Exceptions Under the New Regulations
GINA’s broad prohibitions against obtaining covered genetic information are lessened by a number of exceptions that are clarified under the new regulations.
- Inadvertent Disclosure Exception: An employer’s inadvertent acquisition of genetic information applies to situations where an employer—acting through a supervisor or other representative—overhears a conversation, receives an unsolicited communication or following a general inquiry, obtains information about an individual’s or family members’ genetic information. The new regulations make clear these “water cooler” disclosures of genetic information do not expose an employer to liability under GINA.
- Request for Medical Information and Safe Harbor Exception: The new regulations include a “safe harbor” provision to address the situation when an employer seeks medical data for the purposes of evaluating individual claims for sick leave, requests for leave pursuant to the FMLA and requests for reasonable accommodations under the ADA and other laws. When employers are lawfully requesting medical information pursuant to these circumstances, GINA stipulates employers should direct individuals and their health care providers to not supply genetic information. Specifically, the regulations recommend the following language be included in requests:
- The Genetic Information Nondiscrimination Act of 2008 (GINA) prohibits employers from requesting or requiring genetic information of an individual or family member of the individual, except as specifically allowed by this law.
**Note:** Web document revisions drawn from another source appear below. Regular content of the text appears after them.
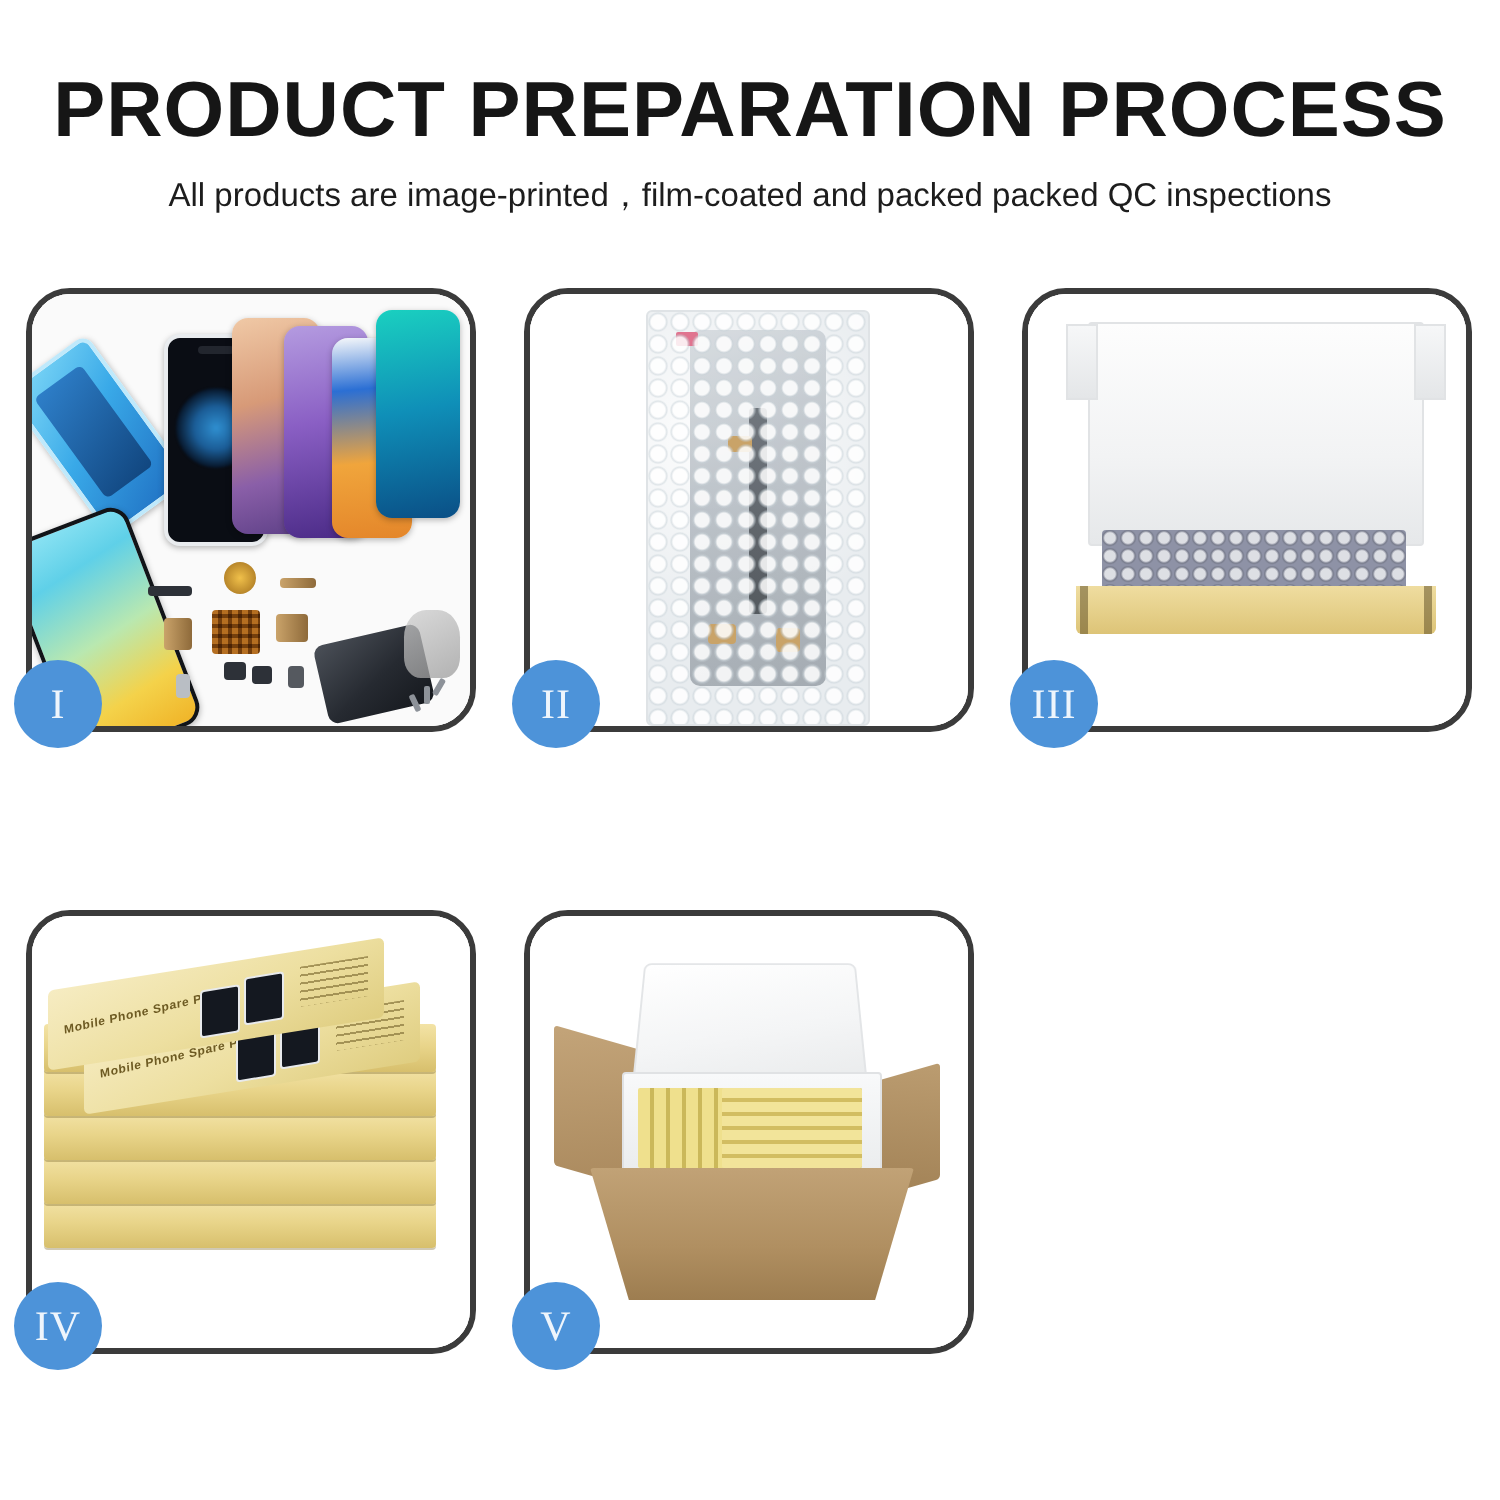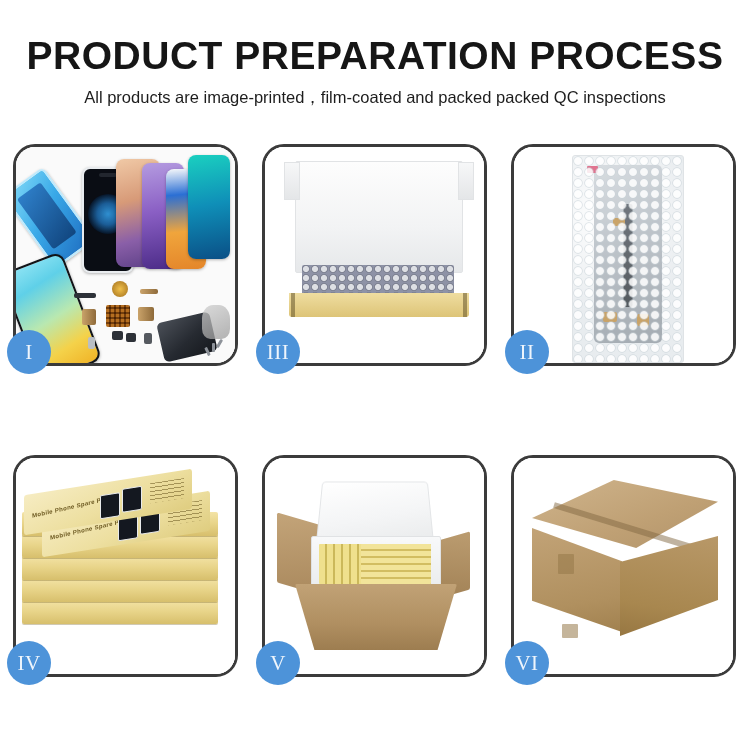--- a/index.html
+++ b/index.html
@@ -498,18 +498,6 @@
 
     <div class="panel">
       <div class="panel-inner">
-        <div class="scene p3">
-          <div class="box3-base"></div>
-          <div class="box3-lid"></div>
-          <div class="box3-foam"></div>
-          <div class="box3-front"></div>
-        </div>
-      </div>
-      <div class="badge">III</div>
-    </div>
-
-    <div class="panel">
-      <div class="panel-inner">
         <div class="scene p2">
           <div class="bubble-pack">
             <div class="inner-lcd"></div>
@@ -522,6 +510,18 @@
         </div>
       </div>
       <div class="badge">II</div>
+    </div>
+
+    <div class="panel">
+      <div class="panel-inner">
+        <div class="scene p3">
+          <div class="box3-base"></div>
+          <div class="box3-lid"></div>
+          <div class="box3-foam"></div>
+          <div class="box3-front"></div>
+        </div>
+      </div>
+      <div class="badge">III</div>
     </div>
 
     <div class="panel">

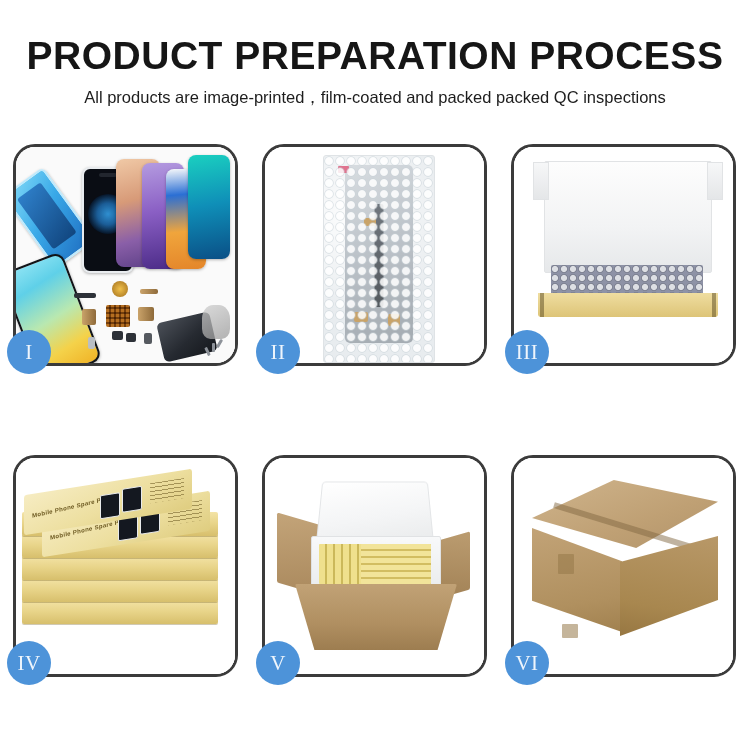--- a/index.html
+++ b/index.html
@@ -570,19 +570,6 @@
       <div class="badge">V</div>
     </div>
 
-    <div class="panel">
-      <div class="panel-inner">
-        <div class="scene p6">
-          <div class="c6-top"></div>
-          <div class="c6-seam"></div>
-          <div class="c6-left"></div>
-          <div class="c6-right"></div>
-          <div class="c6-tape" style="left:44px;top:96px;width:16px;height:20px;"></div>
-          <div class="c6-tape" style="left:48px;top:166px;width:16px;height:14px;"></div>
-        </div>
-      </div>
-      <div class="badge">VI</div>
-    </div>
 
   </div>
 </div>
To comply with this law, we are asking that you not provide any genetic information when responding to this request for medical information. “Genetic information,” as defined by GINA, includes an individual’s family medical history, the results of an individual’s or family member’s genetic tests, the fact that an individual or an individual’s family member sought or received genetic services, and genetic information of a fetus carried by an individual or an individual’s family member or an embryo lawfully held by an individual or family member receiving assistive reproductive service
According to the new regulations, to obtain the safe harbor protection, a request for medical information should include the model notice or similar language.
- FMLA Exception: The new regulations specifically recognize employers may receive genetic information from individuals or health care providers in conjunction with requests for leave to care for seriously ill family members pursuant to the FMLA. In fact, FMLA requests sometime necessitate the receipt of genetic information so the employer can appropriately evaluate the request. While pursuant to the new regulations, an employer that receives family medical history or genetic information under an FMLA request will not violate GINA, we still advise the safe harbor provision be included.
It is important to note genetic information or family medical history received from individuals in any of the above situations is excepted from GINA liability for possession, but employers are still subject to GINA’s confidentiality requirements—requiring genetic information to be placed in a separate medical file and treated as a confidential record.
In light of the new GINA regulations, employers should take the following affirmative steps to reduce the risk of inadvertently exposing themselves to liability for obtaining employees’ genetic information:
- Employers should review and revise their policies and procedures to make them GINA-compliant.
- Companies should provide basic employment law training to supervisors and should generally require them to inform Human Resources (HR) whenever an employee requests leave for a health or medical reason.
- HR personnel should be trained on what constitutes protected genetic information.
- All requests for medical information, including FMLA certification forms, should be revised to include a notice to the individual or medical provider that genetic information, including family history, should not be included.
- Employers should ensure all genetic information obtained remains separate and confidential.